Glycogen Storage Disorder Type Ia (GSD1a) occurs when the body is missing an enzyme that is needed for the liver to convert sugar from its storage form (glycogen) to the form that can be used by the body to produce energy (glucose). People affected with GSD1a cannot maintain their blood glucose levels and develop hypoglycemia (low blood sugar) within a few hours after eating. GSD1a can be detected by routine newborn screening which is done in most medical centers.
The gene for GSD1a is located on chromosome #17. Approximately 1 in 71 individuals of Ashkenazic Jewish descent is a carrier of a mutation in the gene for GSD1a.
Treatment for GSD1a involves providing the body with an outside supply of glucose on a continual basis. If left untreated, affected individuals will develop seizures, enlarged liver, slow growth and short stature.
Maple Syrup Urine Disease (MSUD) is named for the characteristic maple syrup smell of the urine in those with the disease. In addition, early symptoms include irritability, poor feeding, and lethargy. Without treatment, MSUD can lead to neurological damage, seizures, coma and death. With early detection and careful dietary control, normal growth and development are possible. MSUD can be detected by routine newborn screening that is done in most medical centers.
Individuals with MSUD are unable to use three amino acids in protein. Build-up of the byproducts of these amino acids is harmful to the brain, and causes the symptoms of Maple Syrup Urine Disease. One in 81 individuals of Ashkenazi Jewish descent is a carrier of a mutation in the gene for MSUD, which is located on chromosome #6.
Treatment for MSUD involves lifelong dietary control. The amount of dietary protein consumed must be strictly limited, and a specially-formulated supplement is often included. Regular monitoring of blood protein levels is essential to ensure that the proper balance is maintained.
The symptoms of Mucolipidosis Type IV (ML-IV) occur when the chemical that typically breaks down certain fatty substances (lipids) in the body is not present. These lipids then accumulate to toxic levels throughout the body.
Children with ML-IV appear normal at birth, but by about one year of age, they begin to show signs of motor and mental delays. ML-IV also causes eye problems, including clouding of the corneas, strabismus (crossed eyes), and degeneration of the retina, which may lead to blindness.
No treatment is currently available for ML-IV; supportive care is used to treat various symptoms.
Although ML-IV can occur in any ethnicity, it is more common in individuals of Ashkenazic Jewish descent. Approximately 1 in 125 Ashkenazic Jews is a carrier of a gene mutation for ML-IV which is location on chromosome #19.

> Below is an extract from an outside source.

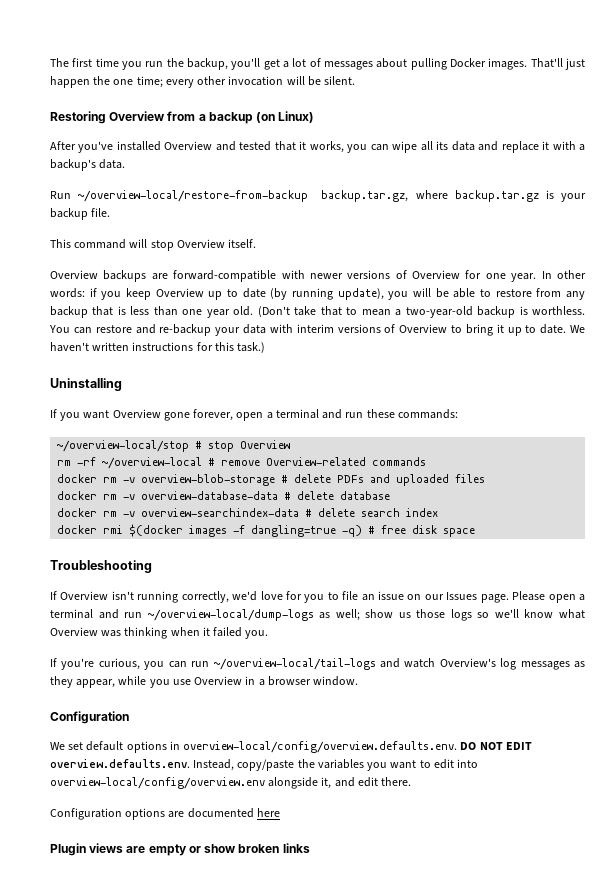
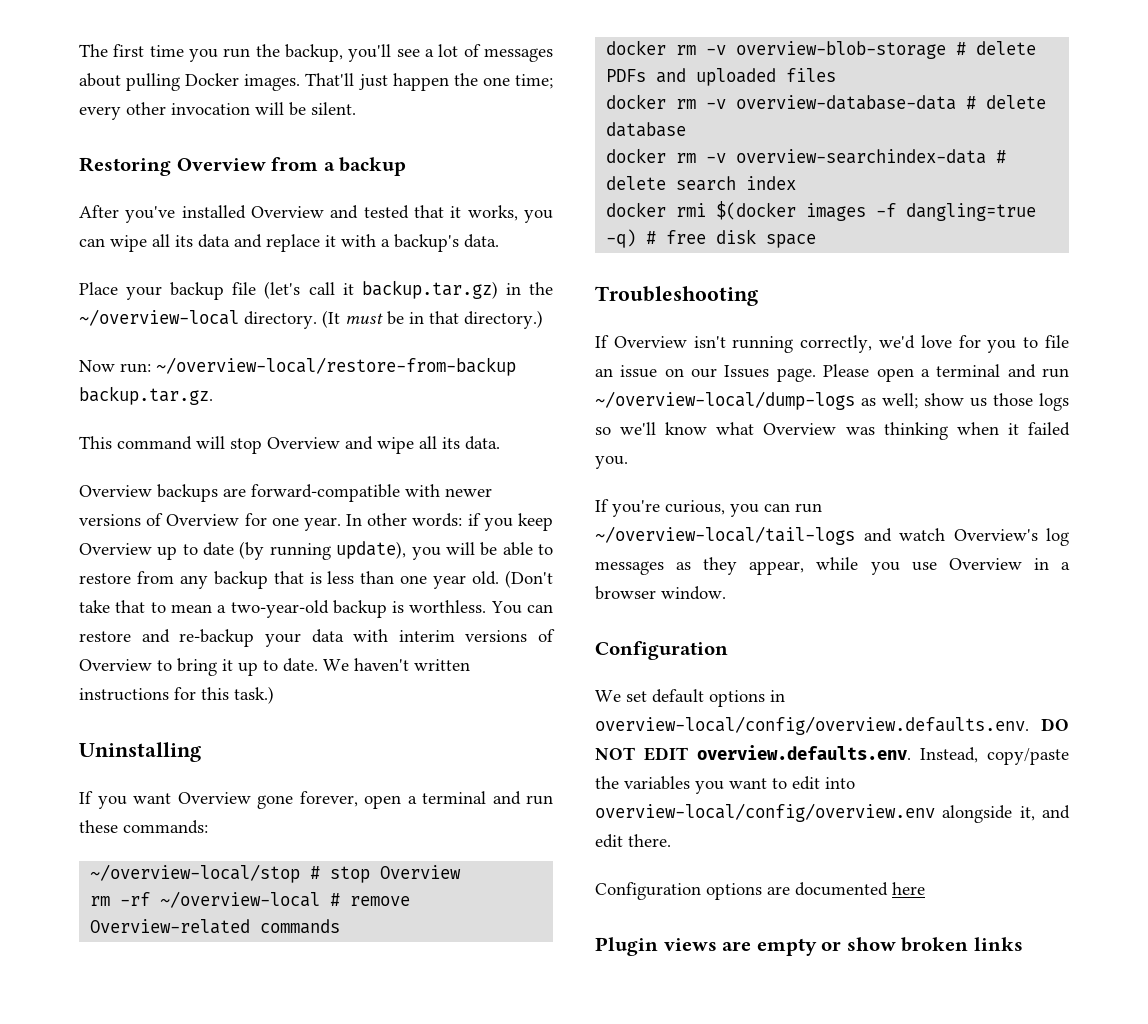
[263,59,280,70] get -> [396,49,420,57] see
[256,111,315,123] (on Linux) -> (407, 166) none
[50,190,586,202] [50,208,111,220] Run ~/overview-local/restore-from-backup backup.tar.gz, where backup.tar.gz is your backup file. -> [79,280,553,300] [79,309,543,329] [79,357,516,376] [79,386,213,405] Place your backup file (let's call it backup.tar.gz) in the ~/overview-local directory. (It must be in that directory.) // Now run: ~/overview-local/restore-from-backup backup.tar.gz.
[228,239,257,248] itself. -> [345,436,500,454] and wipe all its data.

In Niemann-Pick Disease, harmful quantities of a fatty substance accumulate in the spleen, liver, lungs, bone marrow and sometimes in the brain. There are two types of Niemann-Pick Disease, type A and type B. Type A is more common in the Ashkenazic Jewish population, with an estimated 1 in 90 carrier frequency. The gene is located on chromosome #11.
Individuals with Niemann-Pick Disease lack a substance called acid sphingomyelinase (ASM). ASM usually breaks down a substance in the body called sphingomyelin. If ASM is missing from the body, sphingomyelin builds up in certain cells and causes damage to the central nervous system, liver and lungs. Children with Niemann-Pick Disease usually appear normal at birth. The first signs of the disease appear at about three to five months of age. Progressive loss of early motor skills, feeding difficulties, and a large abdomen occur at this time. These children usually do not live past two to three years of age.
Classical Tay-Sachs Disease is an inherited, genetic disorder that causes progressive degeneration and destruction of the central nervous system in affected individuals. Babies born with Tay-Sachs Disease appear normal at birth, and symptoms of the disease do not appear until the infants are about four to six months of age. It is at this time that these children begin to lose previously attained skills, such as sitting up or rolling over. They gradually lose their sight, hearing and swallowing abilities. There is severe developmental delay. These children usually die by the age of four.
Individuals with Tay-Sachs Disease lack a substance in their body called hexosaminidase A (Hex A). Hex A is responsible for breaking down a certain type of fat called GM2-ganglioside. When Hex A is missing from the body, it cannot break down this fat. The fatty substance accumulates to toxic levels in the body, mainly in the brain and nervous system.
An estimated 1 in 25 Ashkenazic Jews is a carrier for Tay-Sachs Disease. The gene is located on chromosome #15.
There is another form of Tay-Sachs disease called late-onset Tay-Sachs. The cause of this disease is a significant reduction of Hex A. There is about 5% to 15% residual Hex A activity in late-onset Tay-Sachs, compared to the classical infantile form where the enzyme activity is completely absent. The later onset of the disease and slower progression of neurologic symptoms are due to a slower accumulation of GM2-ganglioside.
Walker-Warburg syndrome is a severe muscle, eye, brain syndrome. It presents with muscle weakness, feeding difficulties, seizures, blindness with eye and brain anomalies and delayed development. Life expectancy is below 3 years. The carrier frequency in the Ashkenazi population for one Ashkenazi founder mutation is approximately 1 in 149 and the detection rate is >95%.
DLD Deficiency presents in early infancy with poor feeding, frequent episodes of vomiting, lethargy and developmental delay. As the disease progresses, affected individuals develop seizures, enlarged liver, blindness and ultimately suffer an early death. DLD deficiency is also known as Maple Syrup Urine Disease – Type 3.
In the Ashkenazic Jewish population, approximately 1 in 96 people are carriers of a mutation in the DLD Deficiency gene, which is located on the long arm of chromosome #7.
There is currently no treatment or cure available for DLD Deficiency. Dietary intervention was reported to be helpful in one patient, but other interventions are controversial.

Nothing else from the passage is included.